Rice University logo
 
 

Archive for the ‘Uncategorized’ Category

False Positive Rate over Alpha (Policy Based Simulated Elections)

Wednesday, November 28th, 2012

In the previous post and step 5 of the controlling FDR procedure used to test if the second digits resemble the Benford’s distribution, we used a fixed alpha equal to 0.05. If this alpha is increased, the chi square statistics from the vote counts are less likely to pass the test. In the other hand, if alpha is decreased, then the chi square statistics are more likely to pass the test. Therefore, in order to measure the effect of alpha, we have generated 200 elections using our Policy Based procedure (explained in previous posts) and evaluated FDR in these elections registering wether each election passes the test with the specific alpha being currently used.
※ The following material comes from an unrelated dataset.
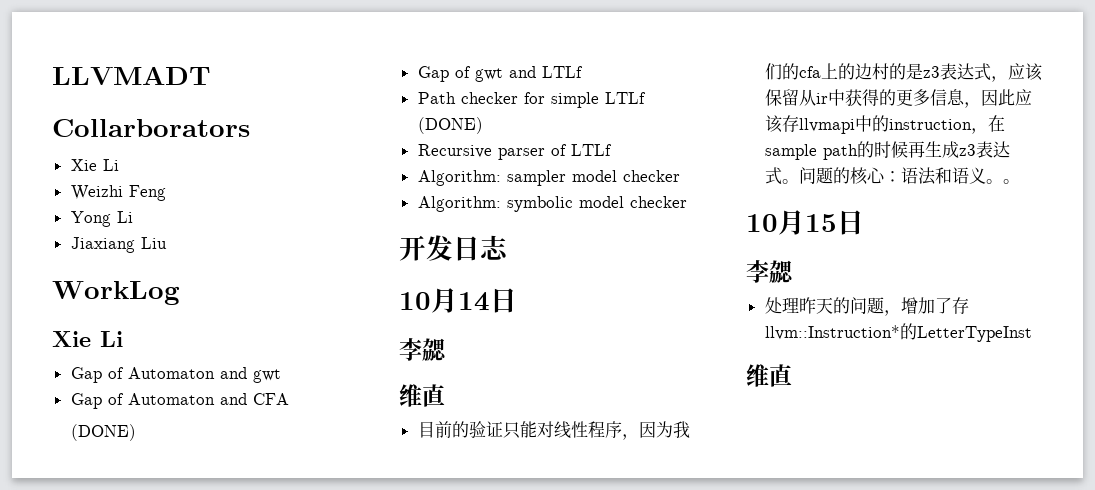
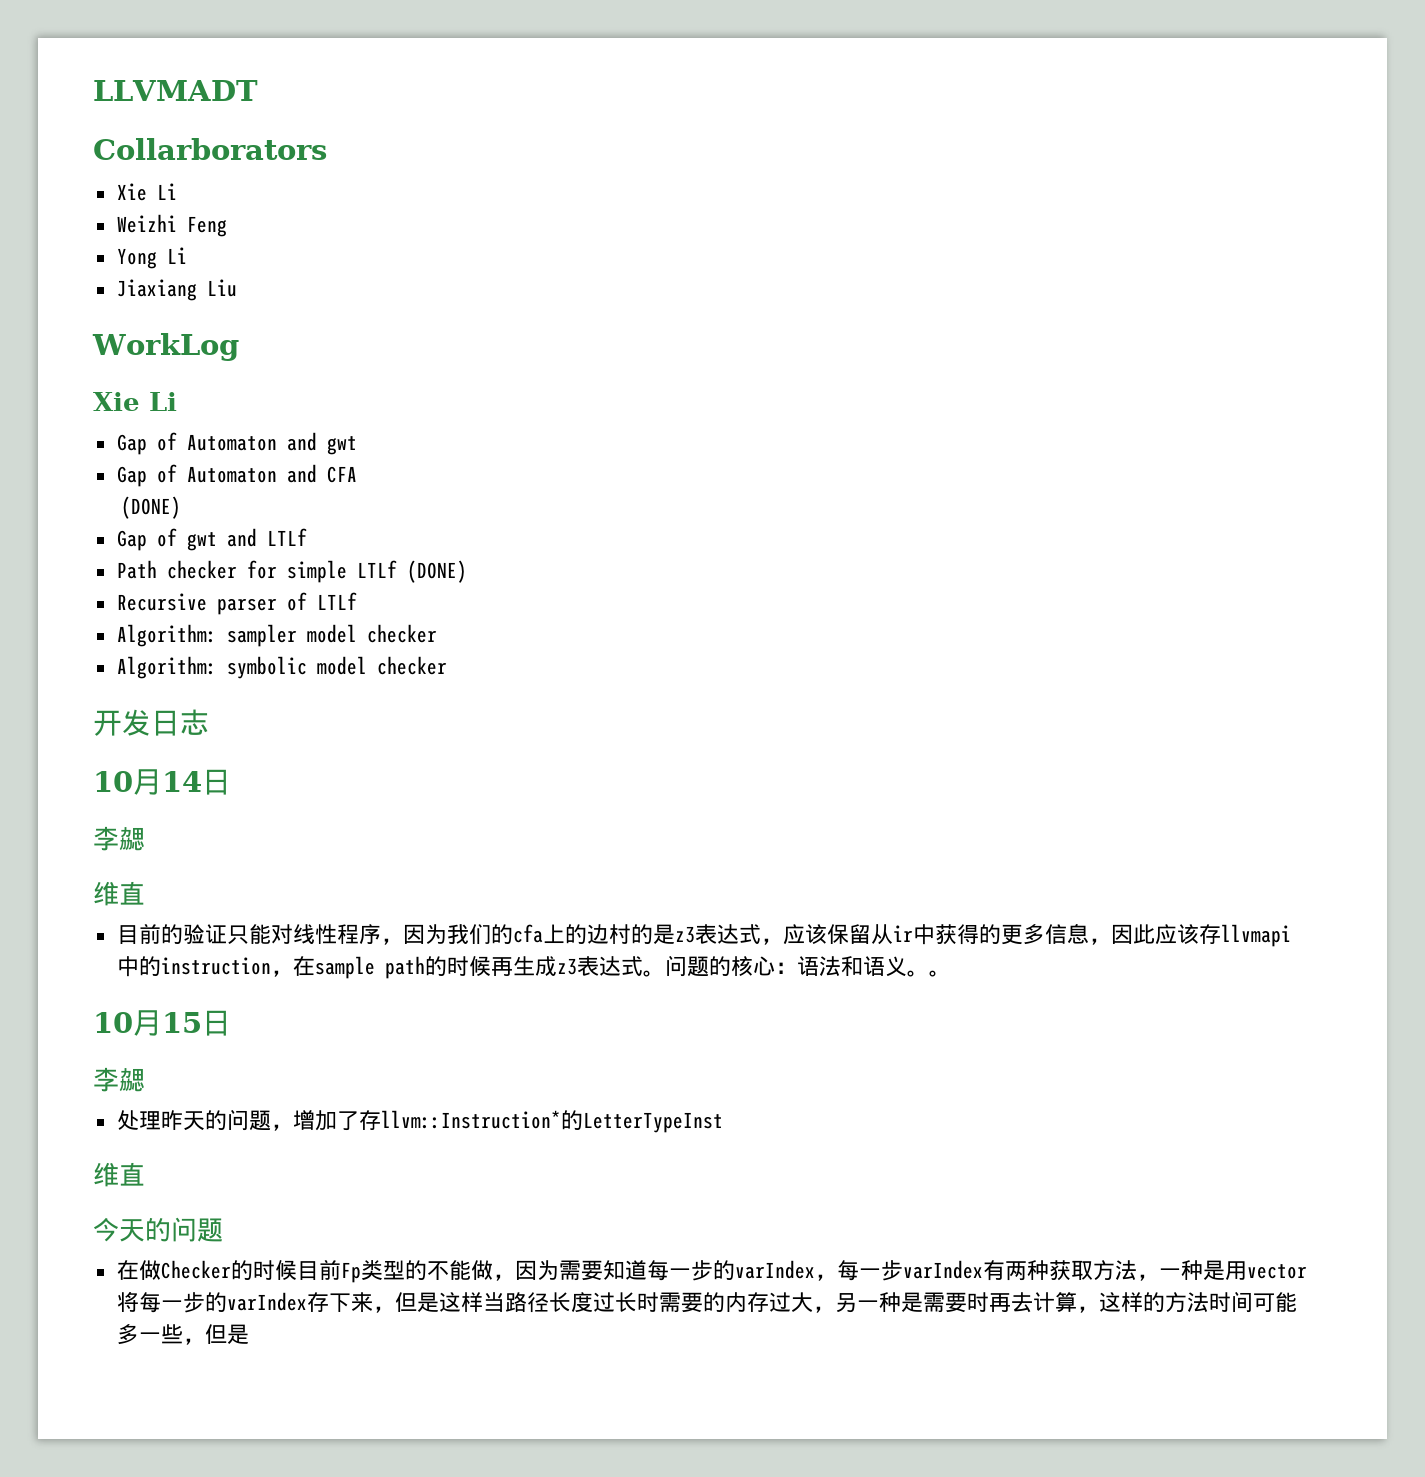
(792, 375) none -> [93,1217,223,1242] [116,1259,1307,1283] [116,1291,1297,1313] [116,1324,249,1345] // 今天的问题 // 在做Checker的时候目前Fp类型的不能做，因为需要知道每一步的varIndex，每一步varIndex有两种获取方法，一种是用vector将每一步的varIndex存下来，但是这样当路径长度过长时需要的内存过大，另一种是需要时再去计算，这样的方法时间可能多一些，但是

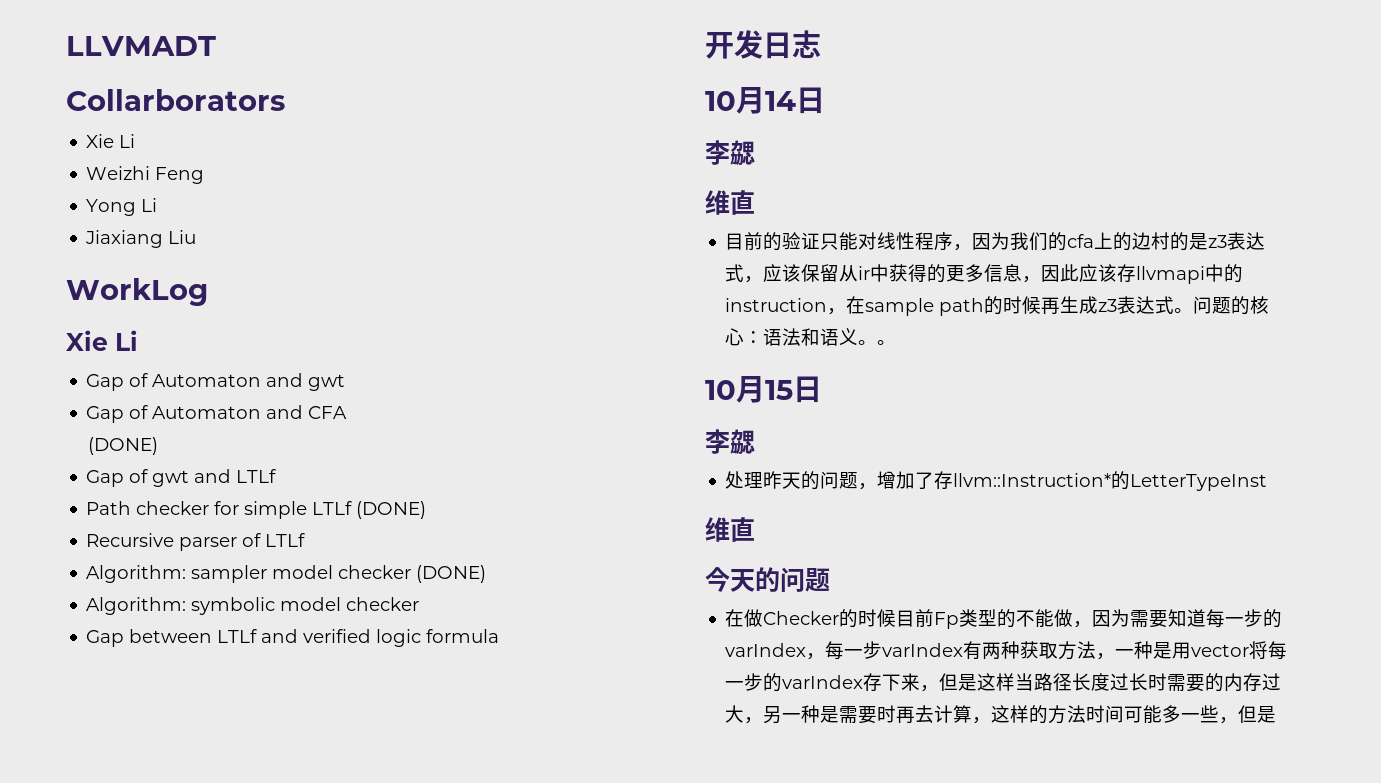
(437, 633) none -> [416,565,487,583] (DONE)
(447, 665) none -> [86,629,500,647] // Gap between LTLf and verified logic formula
Then for that alpha, we calculate the percentage of elections that did not pass the Benford test. This percentage we call FPR (false positive rate) because each of the tested elections are genuine elections not containing any manipulation.

We have calculated the FPR for different alphas in the range of 5*10^(-7) up to 0.05 in logarithmic steps of 0.2. The following figure shows the alphas in the logarithmic scale vs the FPR.

The next step will be to generate another 200 new elections using the same Policy Based procedure, include a type of fraud, and calculate the FNR (false negative rate) in order to see the effect alpha on the missed spoiled elections by Benford’s Law.

Improvement of Controlling False Discovery Rate (FDR)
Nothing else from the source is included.